Several weeks ago Calvin finally showed up to do our landscaping job. The job he was supposed to do in June. Oh, but I was feeling a buttload of snit when he finally showed up.

Better late than never of course. With two backhoes and a dump truck all working, any thinking person would have expected to see me at the top of the hill by our house making scary territorial gorilla sounds and exultantly beating my chest. Diesel powered equipment doing my bidding has that effect on me, after all.

Ah, but there was a fly in my ointment. Not so much a fly as a cat. A snotty cat. A wheezing, sneezing snotty cat. Yep, the very day that my long deferred landscaping dream was about to be realized, Binky collapsed with a terrible case of feline respiratory virus, the very same illness that killed Vera.

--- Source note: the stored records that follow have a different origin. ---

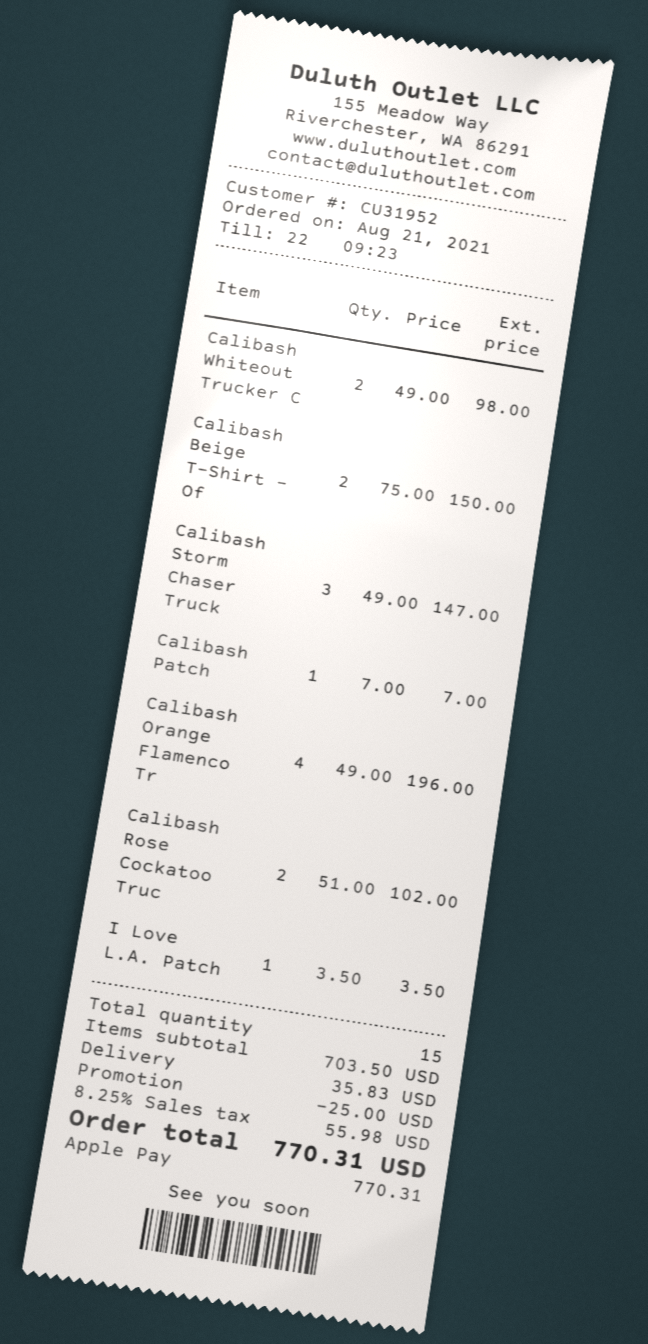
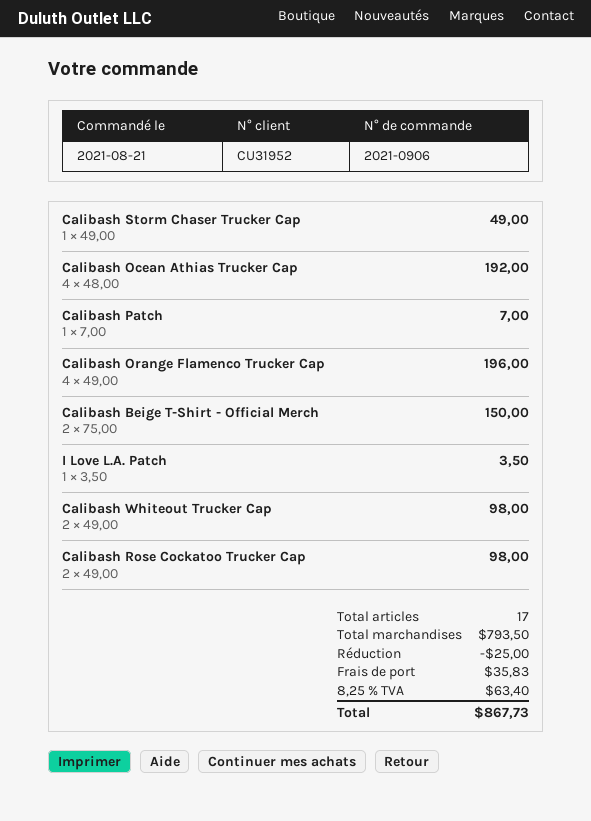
Calibash Storm Chaser Truck: 3 x 49.00 = 147.00 -> 1 x 49.00 = 49.00
Calibash Rose Cockatoo Truc: 2 x 51.00 = 102.00 -> 2 x 49.00 = 98.00
Calibash Ocean Athias Trucker Cap: none -> 4 x 48.00 = 192.00
total quantity: 15 -> 17
subtotal: 703.50 -> 793.50
tax: 8.25% = 55.98 -> 8.25% = 63.40
total: 770.31 -> 867.73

The night before he sneezed a few times. I put that down to an excess of grooming because Binky and Savannah had gone on a lickdown rampage, grooming each other for eons. But the next morning there was no doubt he was sick. My little grey spitfire was a lethargic ball of feverish, sneezing cat.

Feline Respiratory Virus is insanely contagious. It's often fatal for very young cats and very old cats. Savannah is a very young cat and at 10 Zubby is getting on. And Binky had been in close contact with all three cats. Oh man.

With my heart in my throat I put him in a carrier and tore off to the vet's. When I got there and took him out of the carrier for her to examine, he was so weak that he just sat on her examining table weaving slightly. A long string of mucus oh so attractively ran from his nose to the table. One of his eyes was running. When she put the thermometer in his buttal region, an action that had made him mental only a week before elicited no response at all. The vet said he was very sick.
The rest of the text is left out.